-- Problem description --
An exact copy of all the data, minus the images, is required.

Provided records below:

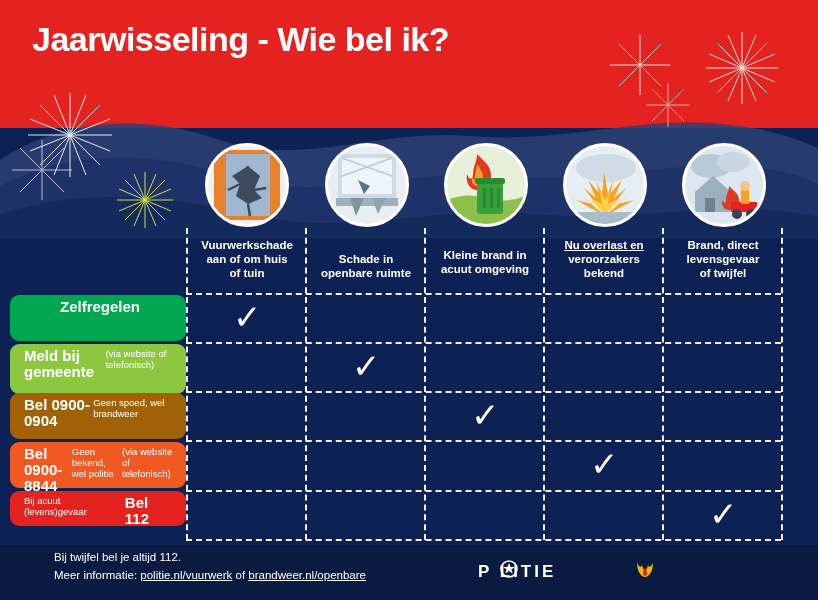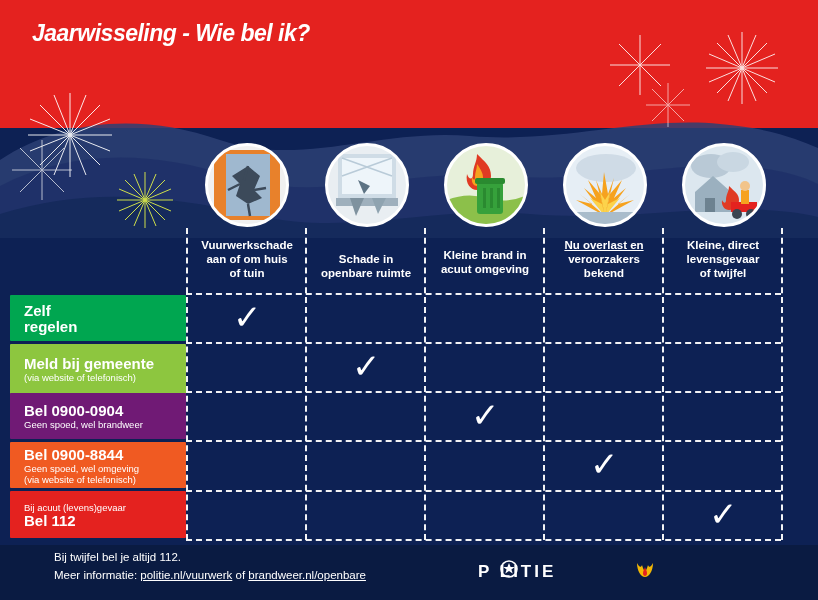"Jaarwisseling - Wie bel ik?" .banner-title { font-size: 23px -> 34px; font-style: italic -> none }
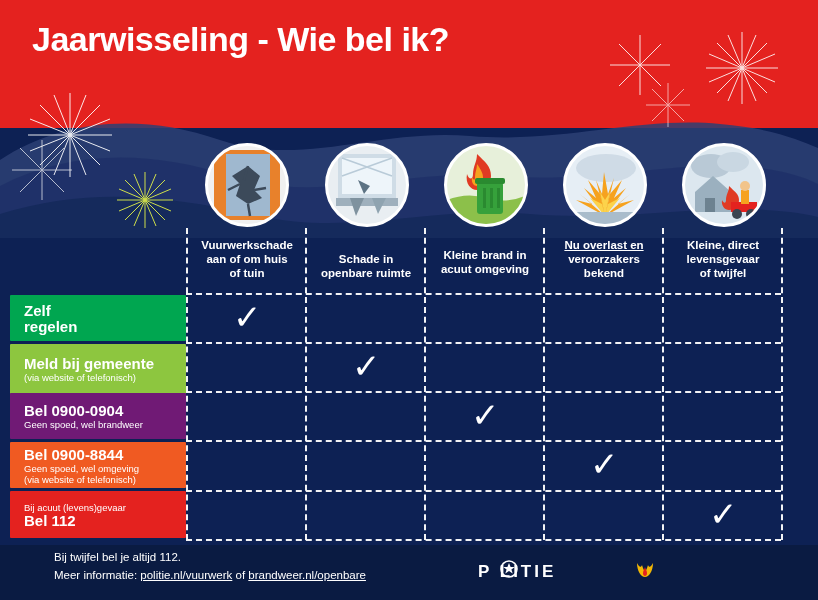"Kleine, direct" span { text: Kleine -> Brand }
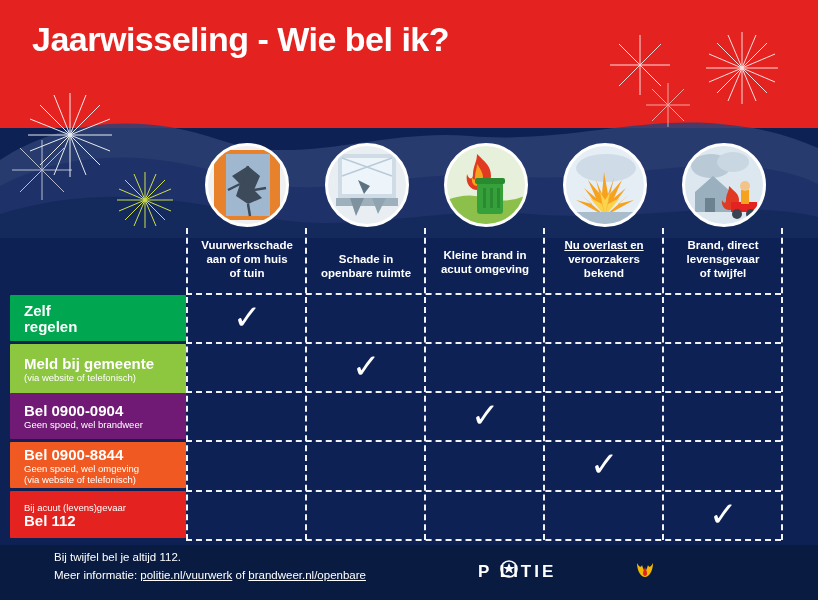"Zelf" .rowbar { border-radius: 1px -> 9px; flex-direction: column -> row }
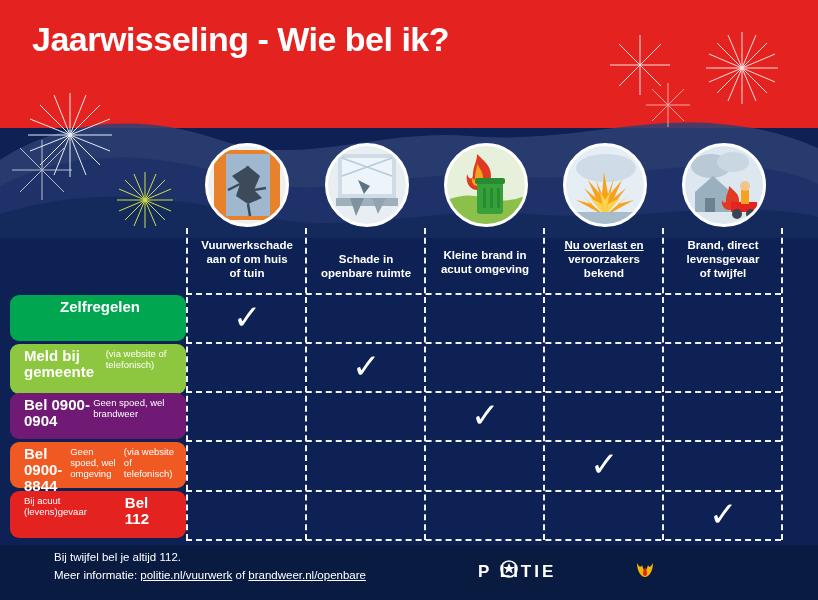"Bel 0900-0904" div.rowbar { background: #701a75 -> #a16207 }
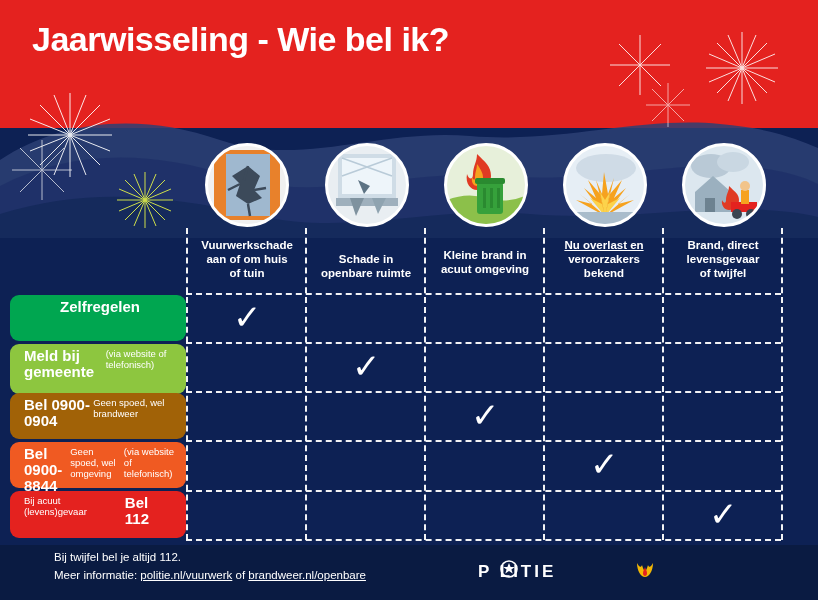"Geen spoed, wel omgeving" div.t2 { text: spoed, wel omgeving -> bekend, wel politie }
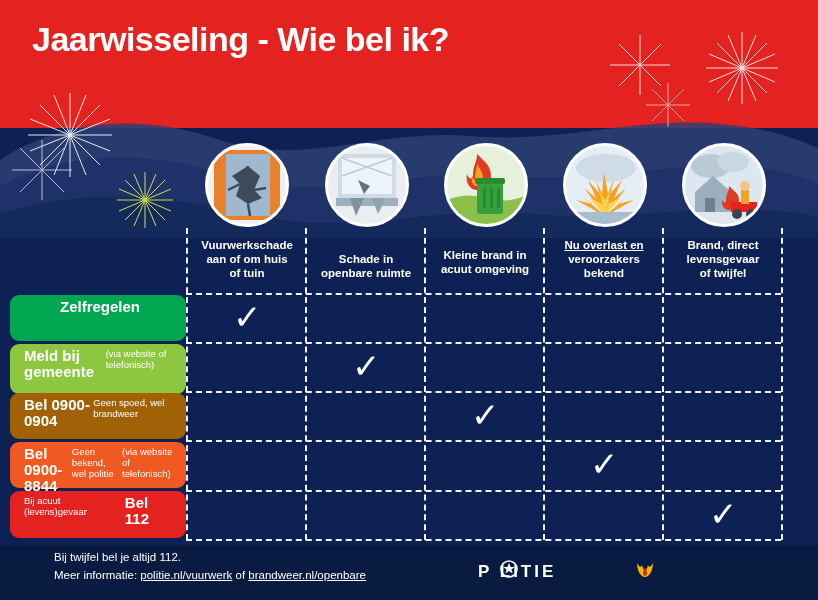"Bij acuut (levens)gevaar" div.rowbar { height: 47px -> 35px }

End of Provided records.

-- Result --
"Jaarwisseling - Wie bel ik?" .banner-title { font-size: 23px -> 34px; font-style: italic -> none }
"Kleine, direct" span { text: Kleine -> Brand }
"Zelf" .rowbar { border-radius: 1px -> 9px; flex-direction: column -> row }
"Bel 0900-0904" div.rowbar { background: #701a75 -> #a16207 }
"Geen spoed, wel omgeving" div.t2 { text: spoed, wel omgeving -> bekend, wel politie }
"Bij acuut (levens)gevaar" div.rowbar { height: 47px -> 35px }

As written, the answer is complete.